The web provides a more integrated or automated approach where as off-line marketing may require some manual work to generate the numbers.

The REAL reason though that you should be marketing is to generate leads and new business, so justifying your marketing expenditure should be mostly, if not always if you’re a small business, based on the revenue your marketing produces. In my earlier career as a sales guy I always believed that this should have been the case and now there is no escaping it, especially in tough economic climates.

When you look at it like this it seems simple but most marketers get lost in data that does not support any profitable business generation and at the heart of every business their must be profit.

Determining absolutely what your lead generation and customer acquisition statistics are is essential to understanding whether a particular activity is profitable and therefore worthwhile doing again or not. Marketing is not an exact science and does require some testing.

To get your marketing effectiveness measured correctly you should do the following:

Audit Your Current Marketing ROI

First use tools to separate you marketing. For off-line you can use separate phone numbers, email addresses, voucher and offer codes or other web sites and mail order coupons as examples to distinguish where leads are coming from. For on-line you should use marketing analytic tools to understand who is visiting your site, from where they came, what activity and leads are generated and later what sales are made. You can measure SEO or natural (organic) search, pay per click (PPC), blogging, social media, email, affiliate, webinars, articles and any other paid or free sources.

Once you have handle on this you can work towards closing the loop to determine how your leads generation and sales orders are relating to one another which gives you insights into sales cycles, which events triggered a prospect to become a customer and which sources generate the most customers.

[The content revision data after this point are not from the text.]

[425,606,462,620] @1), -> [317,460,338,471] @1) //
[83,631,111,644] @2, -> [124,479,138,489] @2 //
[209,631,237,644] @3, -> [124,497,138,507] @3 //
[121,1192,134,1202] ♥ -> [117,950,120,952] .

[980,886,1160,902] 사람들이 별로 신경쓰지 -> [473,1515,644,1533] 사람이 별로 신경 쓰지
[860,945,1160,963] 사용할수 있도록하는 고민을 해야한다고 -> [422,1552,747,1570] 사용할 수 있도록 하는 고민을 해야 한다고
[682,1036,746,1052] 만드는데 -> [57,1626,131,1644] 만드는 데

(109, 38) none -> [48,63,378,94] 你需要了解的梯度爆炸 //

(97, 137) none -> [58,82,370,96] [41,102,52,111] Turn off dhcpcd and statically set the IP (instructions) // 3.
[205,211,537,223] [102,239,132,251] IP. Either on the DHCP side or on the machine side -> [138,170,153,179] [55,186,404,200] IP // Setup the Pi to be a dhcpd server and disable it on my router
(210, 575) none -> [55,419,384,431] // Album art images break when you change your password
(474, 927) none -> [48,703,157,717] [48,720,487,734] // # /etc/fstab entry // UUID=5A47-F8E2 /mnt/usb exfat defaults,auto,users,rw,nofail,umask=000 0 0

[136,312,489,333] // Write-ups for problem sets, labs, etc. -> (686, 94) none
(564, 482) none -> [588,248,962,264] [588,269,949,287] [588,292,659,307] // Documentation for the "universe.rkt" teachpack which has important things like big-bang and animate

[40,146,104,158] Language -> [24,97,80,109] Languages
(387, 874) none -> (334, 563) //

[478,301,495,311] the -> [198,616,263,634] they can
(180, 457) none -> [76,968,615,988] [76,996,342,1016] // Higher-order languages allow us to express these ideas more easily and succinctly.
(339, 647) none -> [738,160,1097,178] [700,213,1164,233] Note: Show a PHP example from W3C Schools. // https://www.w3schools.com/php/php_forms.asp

With your monthly sales figures to hand you can get indications of what your visitor-to-lead and lead-to-customer conversion ratios are.

Set Lead Gen and Sales Goals

Without a goal its going to be difficult to determine where you are going and what needs to be done to get there.

Knowing the work involved should give you an indication of the time scales, costs and resources needed from which you can build a plan of execution and budget.

Determine What Steps You Need To Take

As well as tracking or analytics you will also need to do some research to determine what keywords will enable you to pull in prospects on-line or where to send your marketing off-line to generate leads.

You also need to review your marketing to see whether its following lead generation best practises and then follow a proven process to execute your plans in the correct order to generate the most effective results.